PROBLEM TO SOLVE:
After dropping the pictures, give again exactly the lines of the data from its first line through the line with "font-weight:300; color:#c9c8da; padding:0", which is included as well.

-------------------------

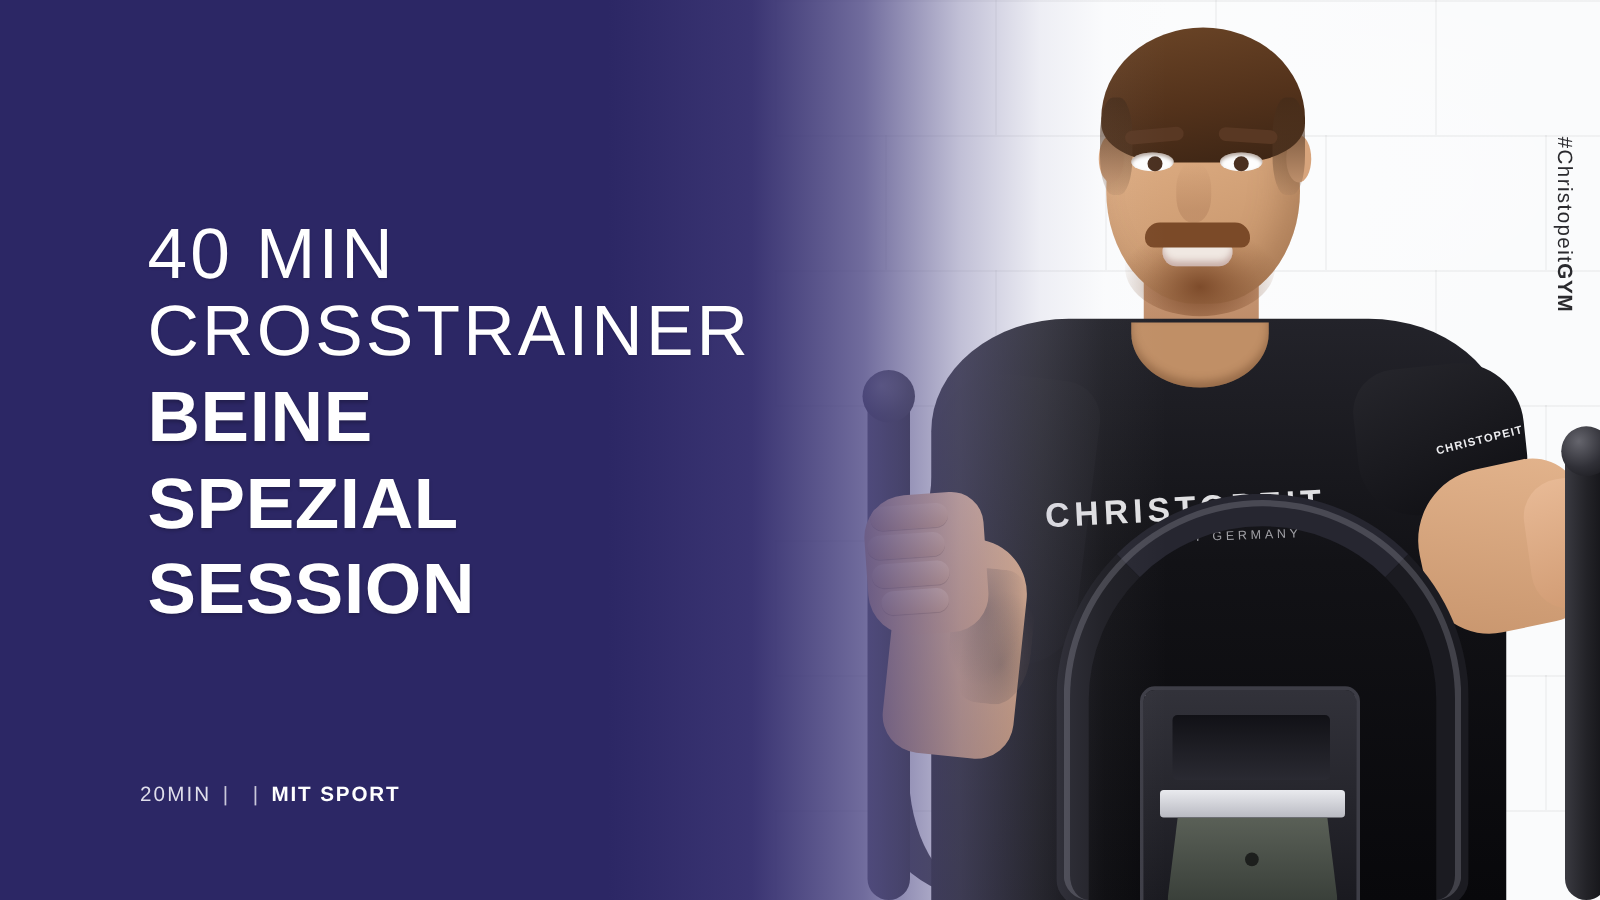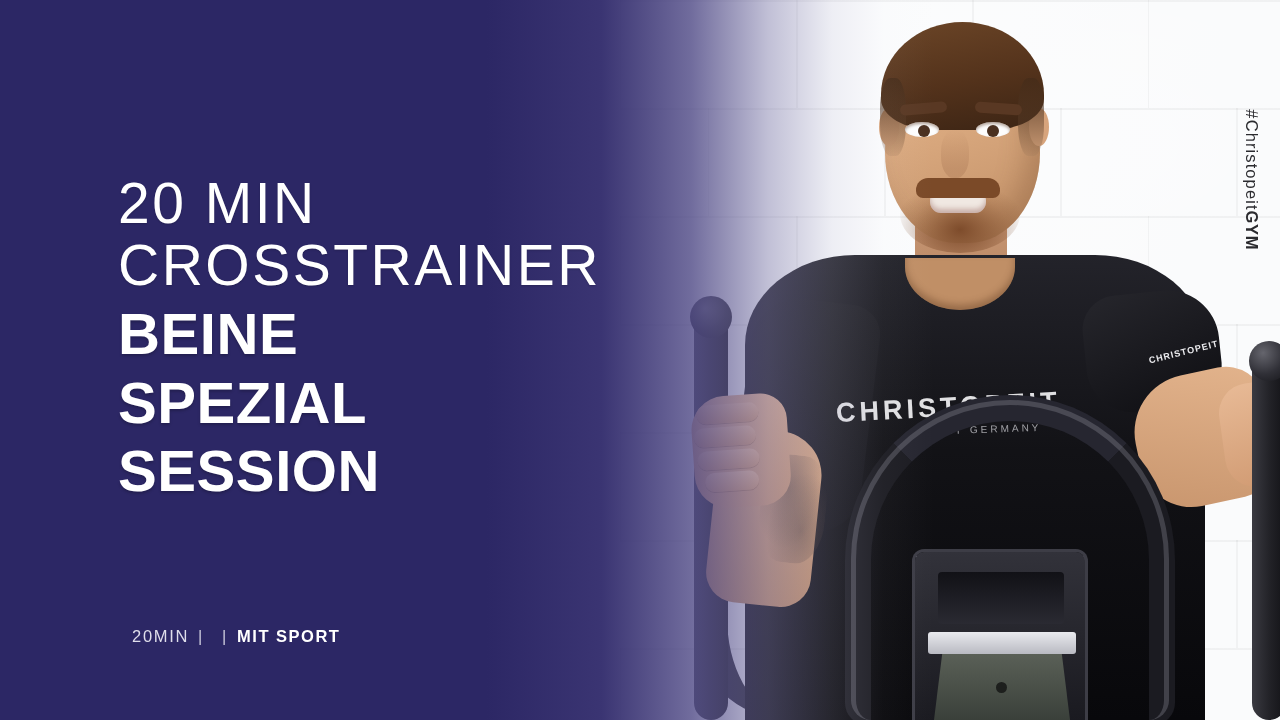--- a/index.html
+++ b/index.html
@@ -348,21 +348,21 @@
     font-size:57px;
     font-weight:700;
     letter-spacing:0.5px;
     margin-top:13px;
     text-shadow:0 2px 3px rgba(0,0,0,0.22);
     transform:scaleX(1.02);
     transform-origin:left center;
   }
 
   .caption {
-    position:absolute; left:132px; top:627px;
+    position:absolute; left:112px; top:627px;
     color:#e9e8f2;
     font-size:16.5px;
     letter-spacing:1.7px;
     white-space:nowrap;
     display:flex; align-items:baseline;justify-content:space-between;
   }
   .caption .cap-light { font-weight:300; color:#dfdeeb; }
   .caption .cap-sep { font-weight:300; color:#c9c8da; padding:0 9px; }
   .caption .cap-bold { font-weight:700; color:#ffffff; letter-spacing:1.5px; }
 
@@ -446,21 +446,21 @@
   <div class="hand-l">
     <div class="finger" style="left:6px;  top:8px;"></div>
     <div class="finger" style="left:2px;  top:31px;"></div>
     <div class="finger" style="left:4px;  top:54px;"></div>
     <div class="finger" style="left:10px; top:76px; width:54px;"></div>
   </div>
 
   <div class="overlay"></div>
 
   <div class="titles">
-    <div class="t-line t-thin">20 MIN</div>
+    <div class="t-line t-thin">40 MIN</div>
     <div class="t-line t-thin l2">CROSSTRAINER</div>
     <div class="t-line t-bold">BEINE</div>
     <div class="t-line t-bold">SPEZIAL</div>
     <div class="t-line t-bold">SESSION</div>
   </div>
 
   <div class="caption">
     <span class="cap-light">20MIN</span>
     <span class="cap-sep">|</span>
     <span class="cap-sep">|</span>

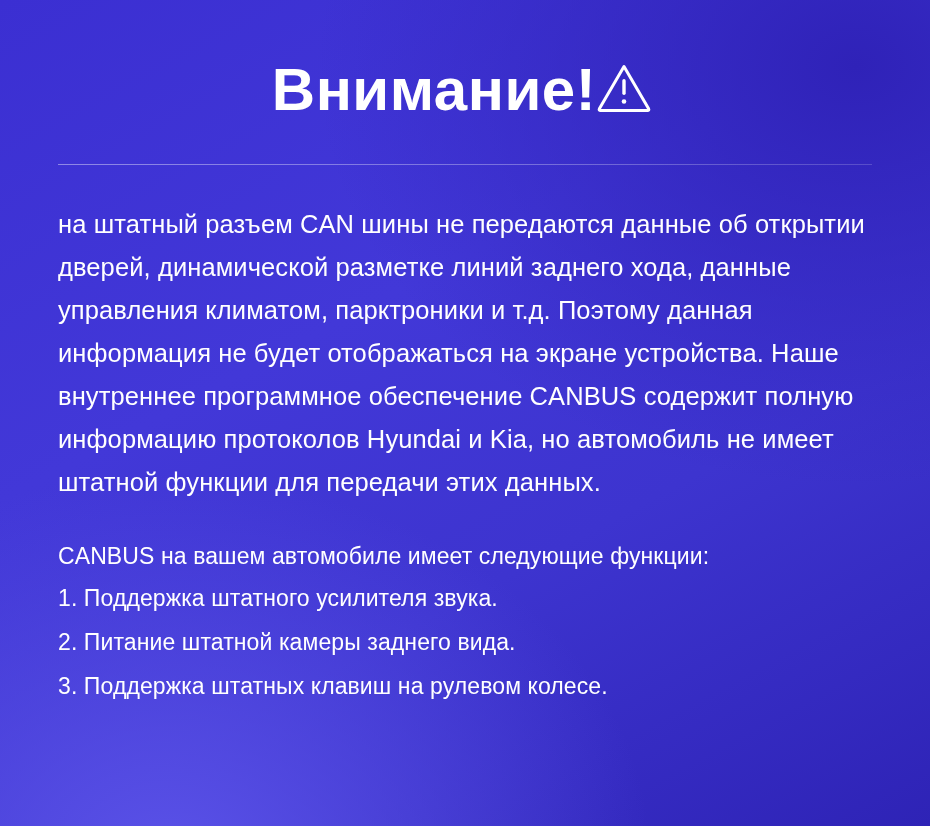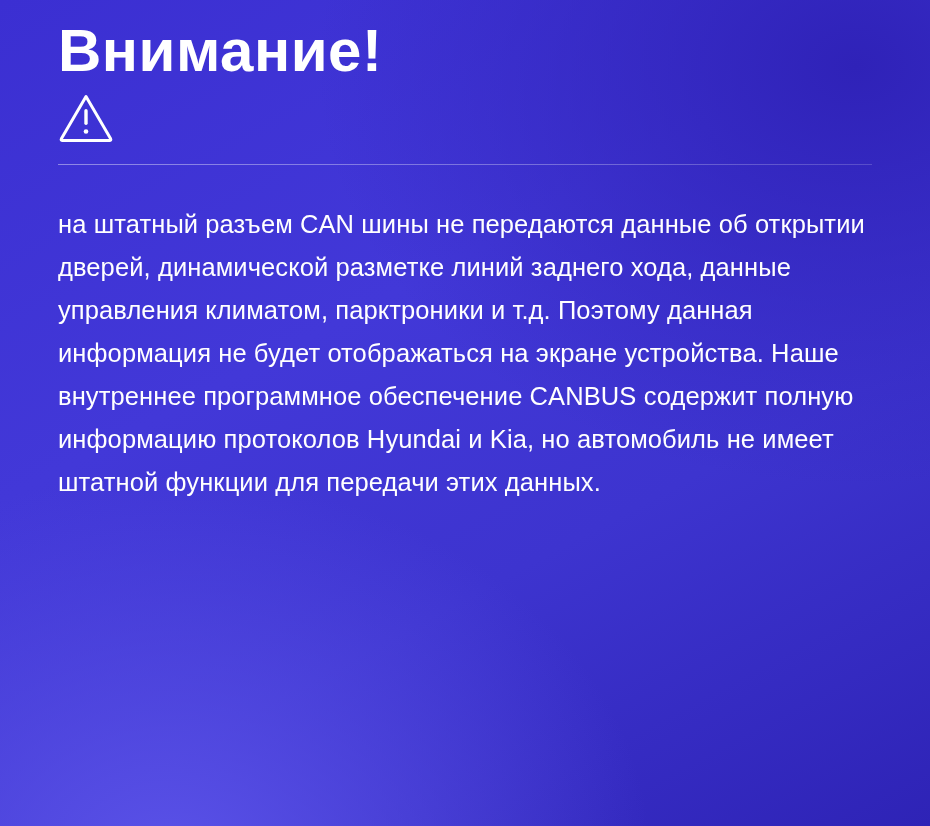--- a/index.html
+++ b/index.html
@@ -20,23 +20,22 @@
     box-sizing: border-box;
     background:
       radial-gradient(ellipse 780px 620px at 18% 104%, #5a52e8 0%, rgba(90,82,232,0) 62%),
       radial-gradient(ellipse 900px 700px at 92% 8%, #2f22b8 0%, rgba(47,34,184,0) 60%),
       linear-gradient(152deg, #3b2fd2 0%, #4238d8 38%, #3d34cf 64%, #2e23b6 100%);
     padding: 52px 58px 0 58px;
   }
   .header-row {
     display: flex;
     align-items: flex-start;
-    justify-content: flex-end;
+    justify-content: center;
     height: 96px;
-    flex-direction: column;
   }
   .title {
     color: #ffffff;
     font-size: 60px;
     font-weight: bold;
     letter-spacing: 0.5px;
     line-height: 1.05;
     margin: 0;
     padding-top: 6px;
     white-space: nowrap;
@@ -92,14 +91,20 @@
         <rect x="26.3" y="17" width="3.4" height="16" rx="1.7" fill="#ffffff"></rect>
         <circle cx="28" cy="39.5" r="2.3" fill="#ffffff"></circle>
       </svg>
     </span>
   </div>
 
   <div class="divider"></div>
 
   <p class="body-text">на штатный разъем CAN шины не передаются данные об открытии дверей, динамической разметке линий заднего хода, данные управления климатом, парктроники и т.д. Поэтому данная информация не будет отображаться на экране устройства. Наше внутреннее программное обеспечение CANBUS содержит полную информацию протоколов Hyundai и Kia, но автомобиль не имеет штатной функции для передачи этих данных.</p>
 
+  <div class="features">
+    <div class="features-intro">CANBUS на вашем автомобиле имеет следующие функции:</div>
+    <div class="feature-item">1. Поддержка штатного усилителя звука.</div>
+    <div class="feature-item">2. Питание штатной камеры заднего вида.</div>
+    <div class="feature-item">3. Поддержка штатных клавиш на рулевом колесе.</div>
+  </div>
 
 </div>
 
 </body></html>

-------------------------

SOLUTION TO THIS EXERCISE:
--- a/index.html
+++ b/index.html
@@ -348,21 +348,21 @@
     font-size:57px;
     font-weight:700;
     letter-spacing:0.5px;
     margin-top:13px;
     text-shadow:0 2px 3px rgba(0,0,0,0.22);
     transform:scaleX(1.02);
     transform-origin:left center;
   }
 
   .caption {
-    position:absolute; left:132px; top:627px;
+    position:absolute; left:112px; top:627px;
     color:#e9e8f2;
     font-size:16.5px;
     letter-spacing:1.7px;
     white-space:nowrap;
     display:flex; align-items:baseline;justify-content:space-between;
   }
   .caption .cap-light { font-weight:300; color:#dfdeeb; }
   .caption .cap-sep { font-weight:300; color:#c9c8da; padding:0 9px; }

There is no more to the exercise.